Als „Archives du future“ bezeichnen die beiden Künstler Silvie und Chérif Defraoui ihre gemeinsame Arbeit, lassen dabei aber jede weitere Spezifizierung offen. Einem breiteren Publikum bekannt geworden ist das Künstlerduo spätestens durch seine Teilnahme an der documenta 9 in Kassel, wo sie ihre Auseinandersetzung mit Fragmentierung und der Erkennbarkeit des Ganzen im Fragment zur Disposition stellten.
Tatsächlich konkretisiert sich in Archives du future das Wesen der Kunst von Silvie und Chérif Defraoui nicht ohne Weiteres. Vielmehr versammeln die Archive der Zukunft einfach die gemeinsamen Arbeiten, die die beiden Künstler auch weniger als einzelne Werke, denn als ein ihnen gemeinsames Projekt fassen. „Jede Werkgruppe ist ein Anhaltspunkt, jeder Titel eine Kapsel der Erinnerung, in der sich Sinn und Widersinn treffen. Sie sind die Kapitel eines organischen Gedächtnisses“, forumliert es Chérif Defraoui.

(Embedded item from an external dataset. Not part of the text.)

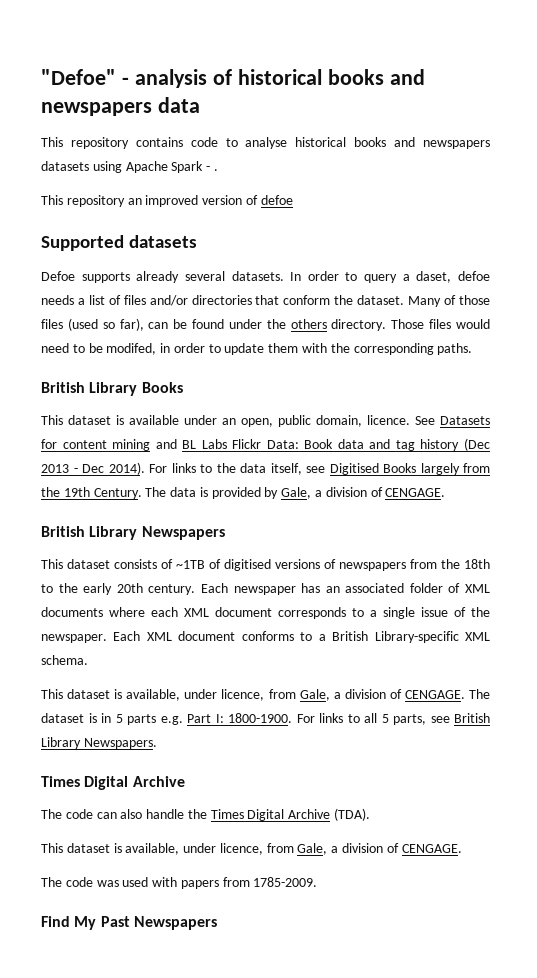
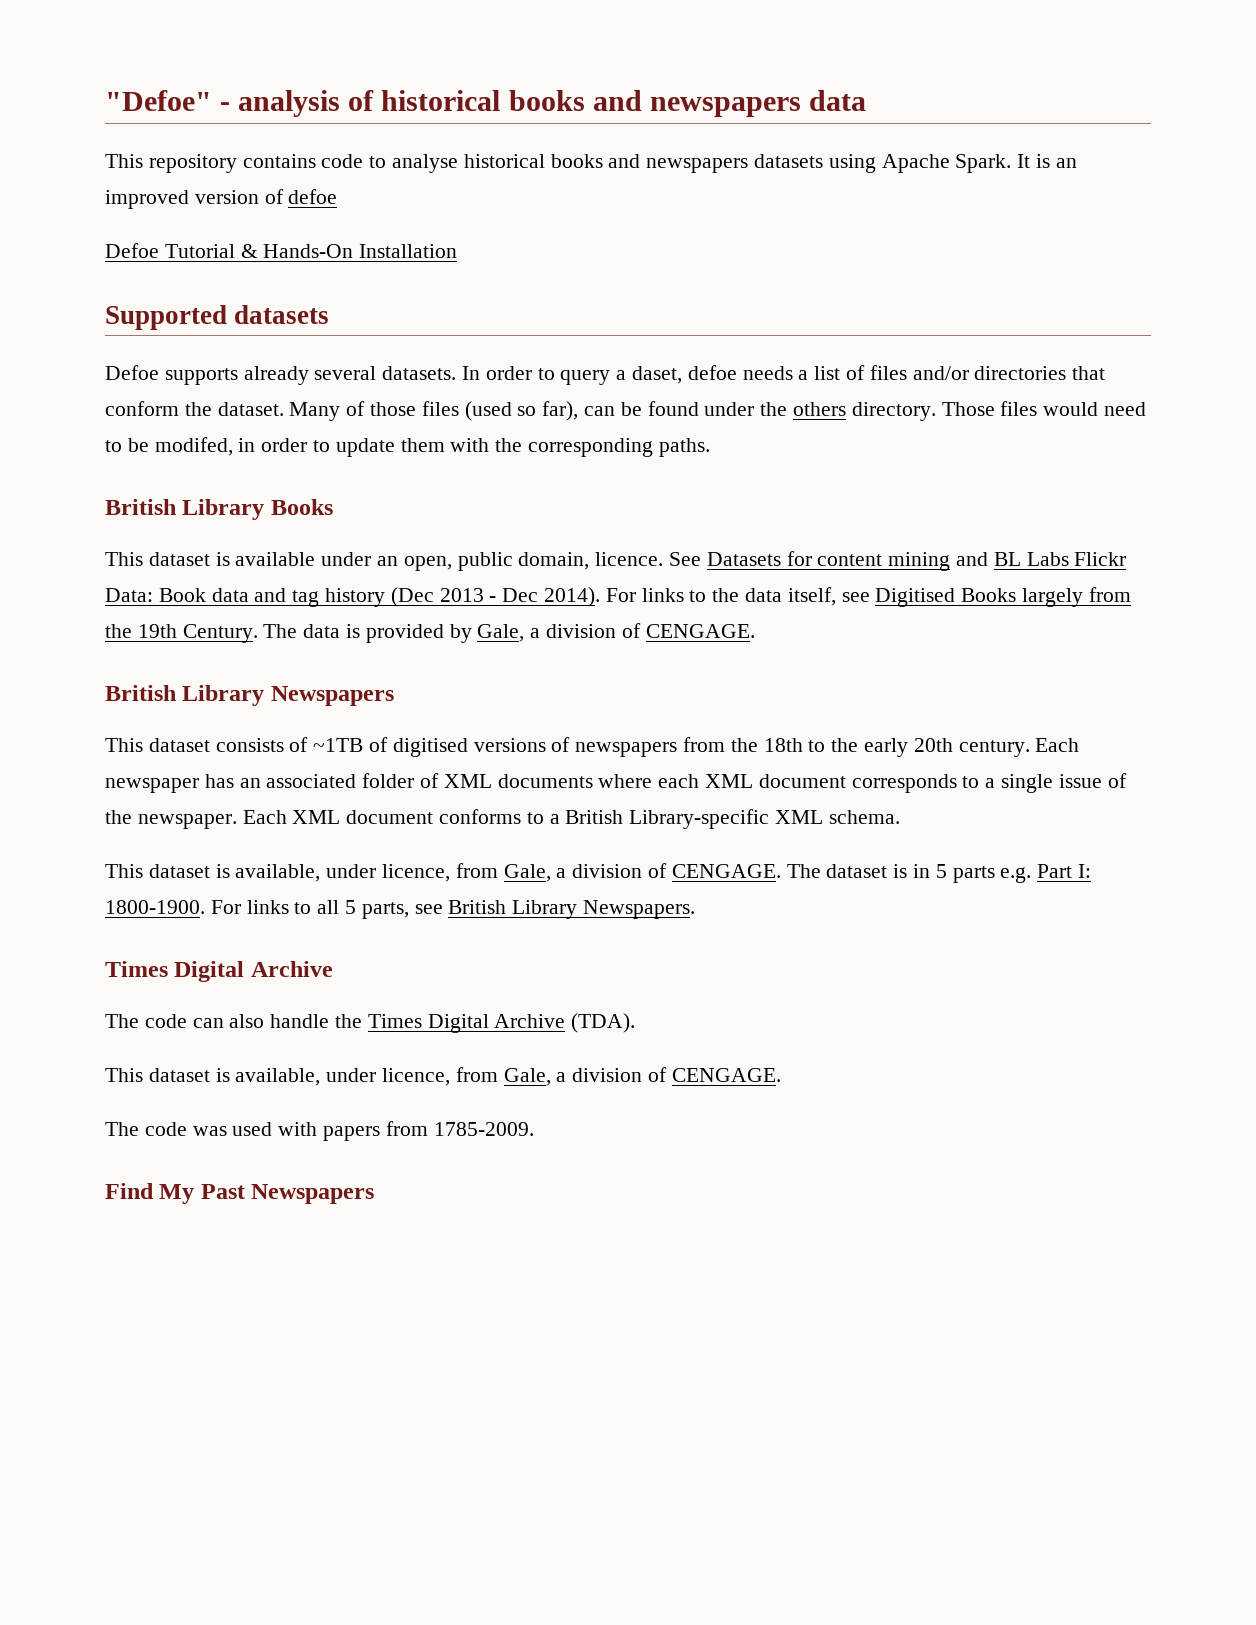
- This repository contains code to analyse historical books and newspapers datasets using Apache Spark - .
- This repository an improved version of defoe
+ This repository contains code to analyse historical books and newspapers datasets using Apache Spark. It is an improved version of defoe
+ Defoe Tutorial & Hands-On Installation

Die unter gleichem Namen, nämlich „Archives du future“ 2021 erschienene Publikation greift die offene Form des Werkes auf. Kunstwissenschaftler und -kritiker umkreisen hier das Wesen der Archive der Zukunft, ohne sich auf eines der den Archiven eingeschriebenen Prinzipien festzulegen. So treten unterschiedliche Blickwinkel, gefasst in den unterschiedlichen Sprachen, weil jeder Autor sich in dem Idiom seines Landes äußert, nebeneinander. Zur Sprache kommen Überlegungen zur Fiktion, zum Gedächtnis und seinen Wirkweisen, zum Wesen des Fragments, der Bedeutung von Bild und Sprache. Dazwischen treten Reproduktionen von den Werken der beiden Künstler, gleichsam die visuellen Facetten der Archive der Zukunft aufrufend.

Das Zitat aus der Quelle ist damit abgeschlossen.